Fact and Fiction Re-visited

Janet Malcolm, in her masterly work on the biographies of Plath, makes an interesting point about fiction having more ‘truth’ than non-fiction. It’s fascinating to consider that in some respects fiction could be more true than nonfiction. Fiction is part of a closed world, all in the author’s mind, and even if the author deliberately leaves options open, that openness is part of the author’s created world. With nonfiction, there really is a truth that happened, but there are so many mediators between that truth and the reading audience, each interpreting the facts differently or choosing which facts to reveal, with some having a stake in how the story is presented and understood. How can one be sure of the truth?

What’s Fact, what’s Fiction? In ‘Capriccio’ I use the facts of Assia’s life as  a scaffolding on which to build the deeper truth of emotions, thoughts and conversations, using fiction. For example,  in my chapter entitled ‘Edge’, we know the facts are that Sylvia wrote a letter, and asked for stamps, on the night she took her life. The letter, if it was found, has never been disclosed. My excerpt from that letter is invented, an imagined version of what she might have written on that last day. The fictional letter from Sylvia contains the things Assia might have read about herself. We also know that Assia was shocked to read the vituperative language Sylvia wrote about Assia and David in the draft of Sylvia’s second novel, now also destroyed or lost. Sylvia’s last journal was subsequently destroyed.

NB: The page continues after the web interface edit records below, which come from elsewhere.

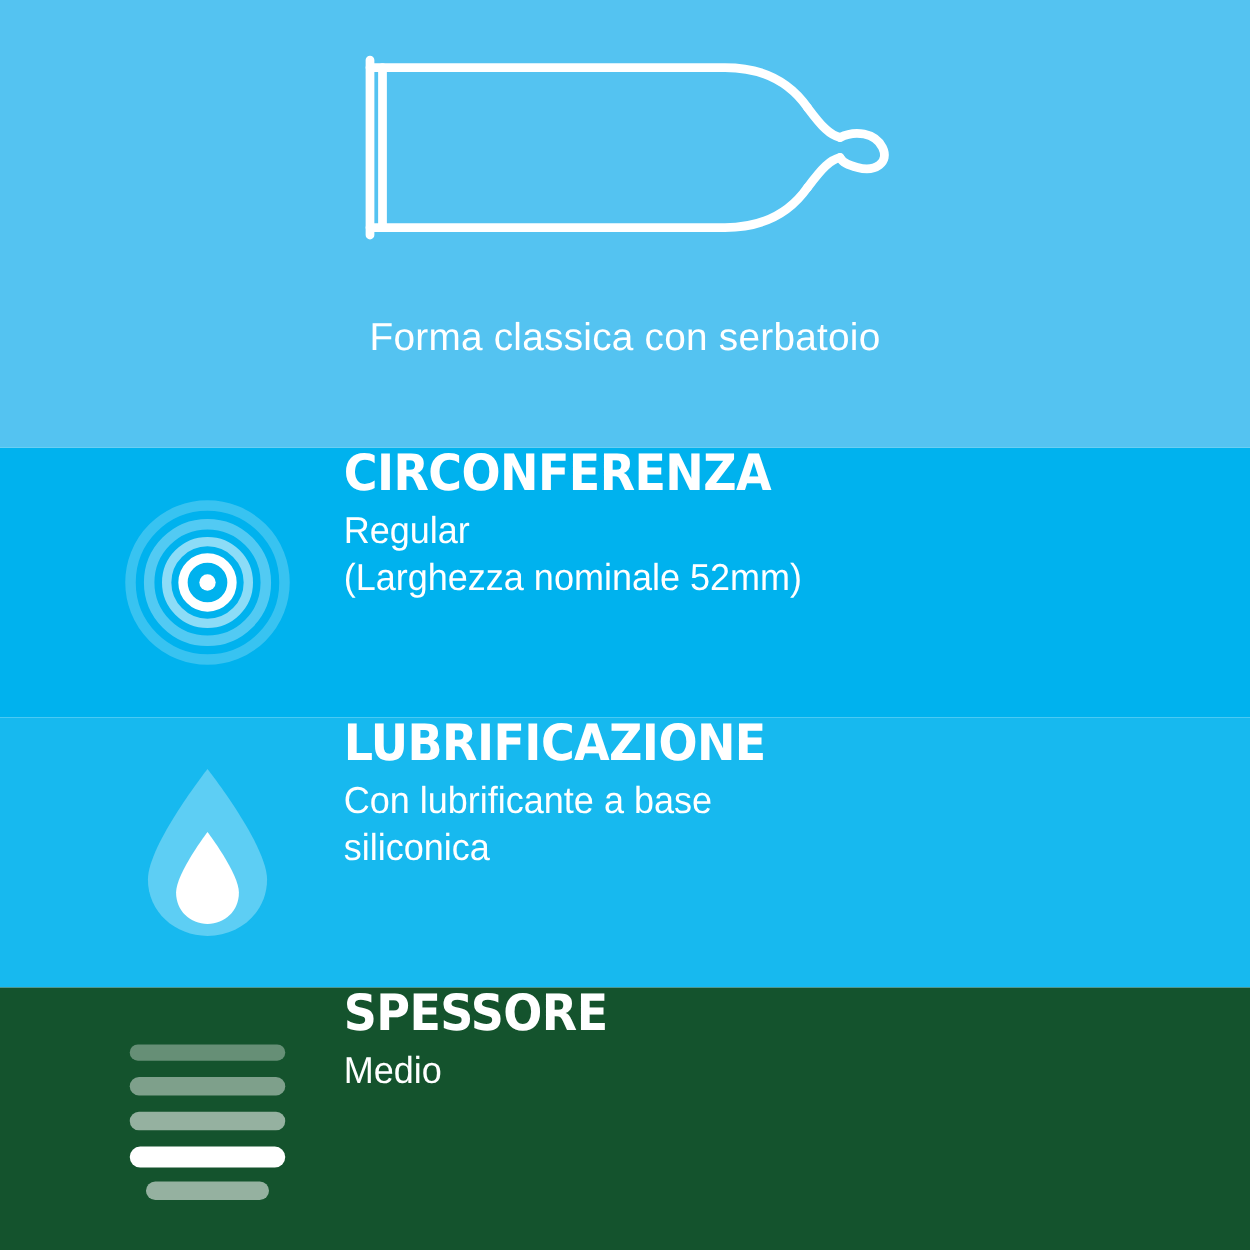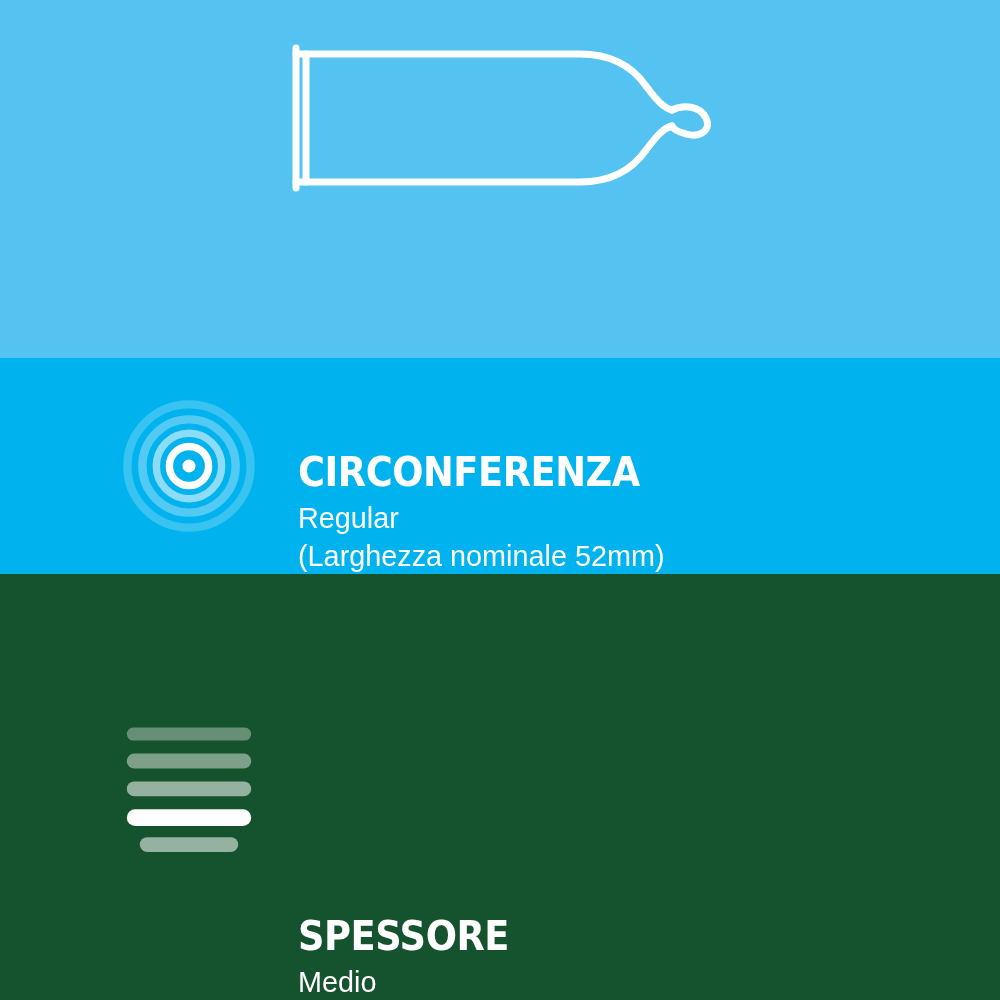--- a/index.html
+++ b/index.html
@@ -110,6 +110,7 @@
         </g>
       </svg>
     </div>
+    <div class="hero-caption">Forma classica con serbatoio</div>
   </section>
 
   <section class="row row-1">

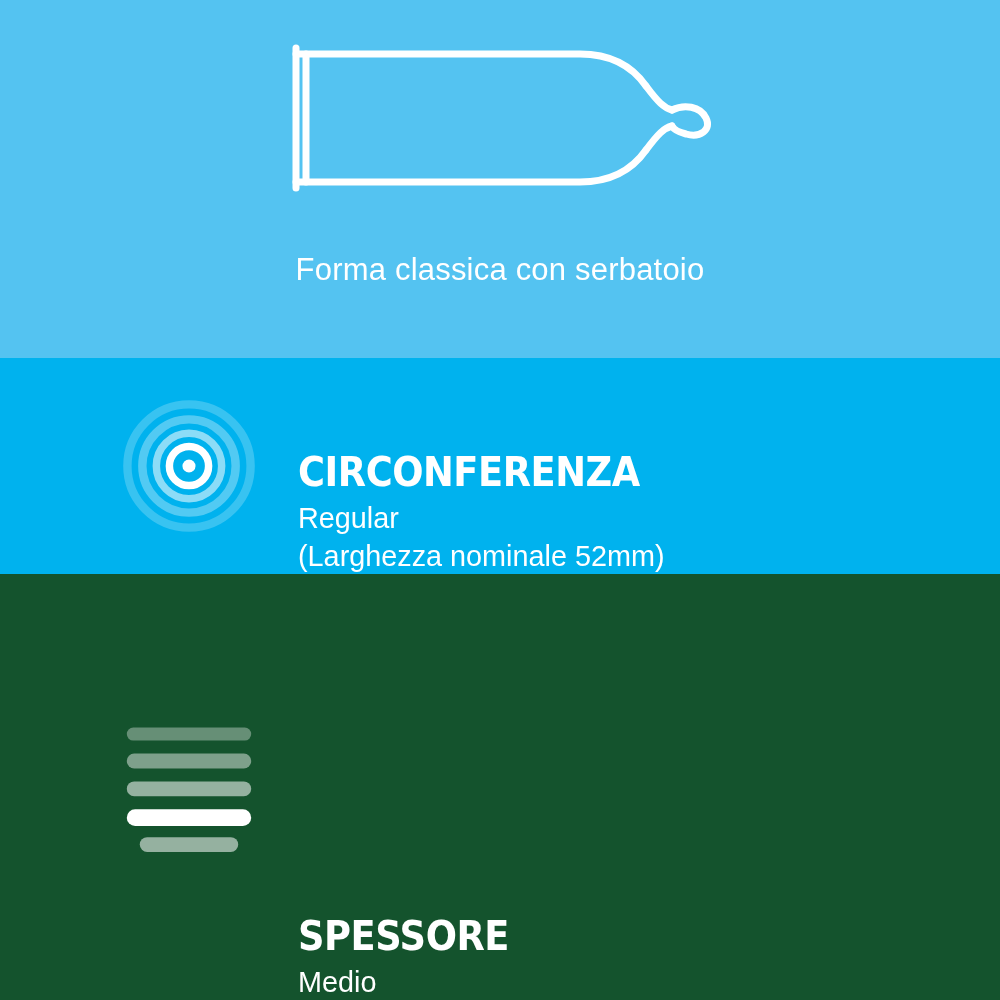--- a/index.html
+++ b/index.html
@@ -48,8 +48,8 @@
   
   .row {
     display: flex;
-    align-items: flex-end;
-    padding-left: 114px;
+    align-items: flex-start;
+    padding-left: 91px;
     box-sizing: border-box;
   }
   .row-1 { flex: 0 0 216px; background: #00b2ee; }

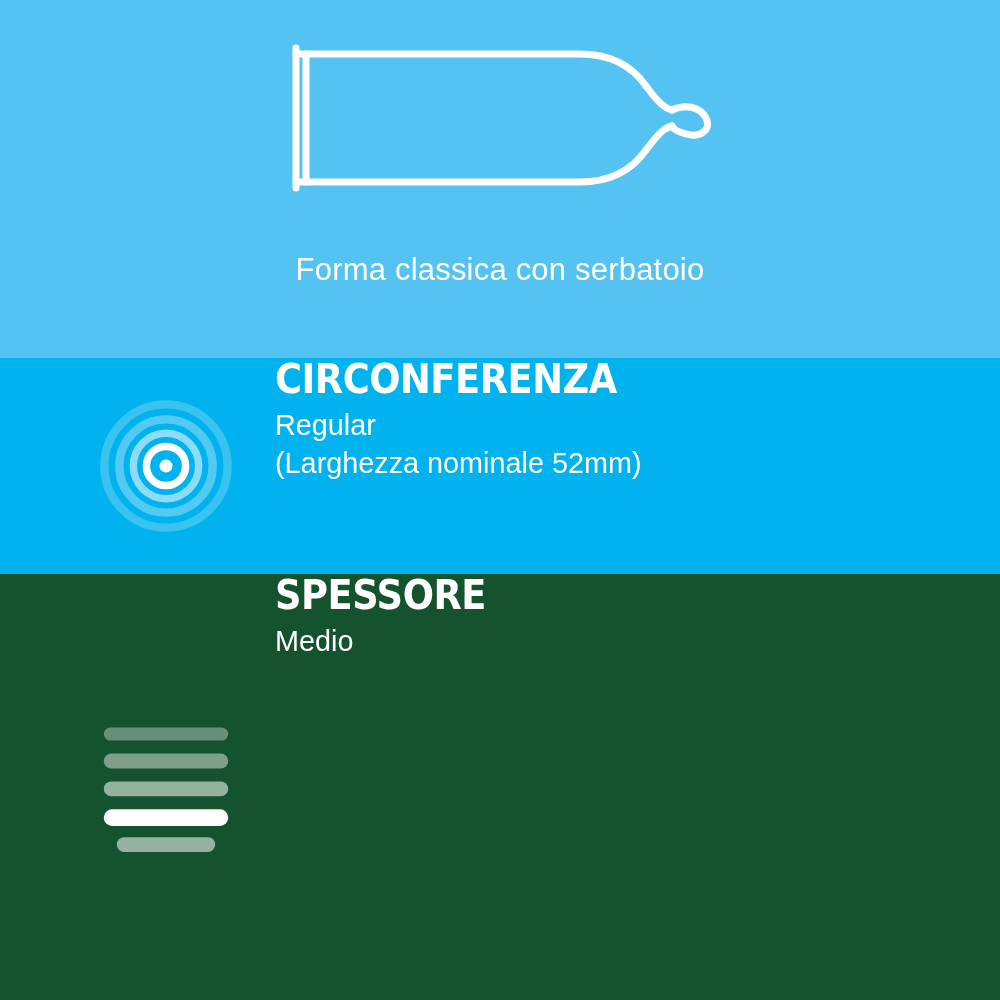--- a/index.html
+++ b/index.html
@@ -132,6 +132,19 @@
     </div>
   </section>
 
+  <section class="row row-2">
+    <div class="row-icon">
+      <svg viewBox="0 0 150 170" width="130" height="150" xmlns="http://www.w3.org/2000/svg">
+        <path d="M75 8 C75 8 20 78 20 110 C20 140 45 162 75 162 C105 162 130 140 130 110 C130 78 75 8 75 8 Z" fill="#ffffff" fill-opacity="0.3"></path>
+        <path d="M75 66 C75 66 46 104 46 122 C46 139 59 151 75 151 C91 151 104 139 104 122 C104 104 75 66 75 66 Z" fill="#ffffff"></path>
+      </svg>
+    </div>
+    <div class="row-text">
+      <div class="row-title">LUBRIFICAZIONE</div>
+      <div class="row-sub">Con lubrificante a base</div>
+      <div class="row-sub" style="margin-top:0">siliconica</div>
+    </div>
+  </section>
 
   <section class="row row-3">
     <div class="row-icon">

 What other writers have said:

‘When making up detail, you still have a structure to pin it on. The facts are a stimulus to the imagination, so you’re not inventing something in a vacuum. In a way, you’re inventing these things almost like a detective would. You come up with hypotheses that would make sense of the facts you’ve got. (e.g. the letter Sylvia wrote just before she died, for which she asked Dr Thomas for a stamp.) There is a wonderful kind of tug between the facts and the fiction.’ (from interview with Emma Donoghue, author of Room, based on the true case of the man who locked up his daughters for twenty years.)

Hannah Kent, in the author’s note to her brilliant award-winning novel, ‘Burial Rites’ says: Many known & established facts about Agnes’ life have been reproduced in this novel and events have either been drawn directly from the record or are the result of speculation. They are fictional likelihoods. If we substitute ‘Assia’ for ‘Agnes, the same could be said about my novel, ‘Capriccio’.

William Nicholson, the British author and screenwriter, wrote, in his reply to my email query re fact/fiction: As you may know I write fiction with real people in it a great deal, and have done since ‘Shadowlands’ dramatised the love life of C.S.Lewis. My own view is that it’s okay to do this so long as: a) you stick to the truth as far as it’s known; and b) where you invent to fill the gaps, you treat the real people generously.

I believe I’ve fulfilled both of these criteria, by following the facts meticulously, and filling gaps with the constant awareness of honouring the lives of my characters with compassion, and respect.


  1. You have put a great deal of work into this novel, both as a researcher and as a writer. It deserves to be published and read by many. So few people know about Assia Wevill.

    Liked by 1 person

    • Thanks, Anne. It’s precisely because so few people know of Assia that I want to honour her role in one of the most tragic love stories of the twentieth century. The support and feedback of our Randwick Writers Group has been invaluable. May we all achieve publishing success!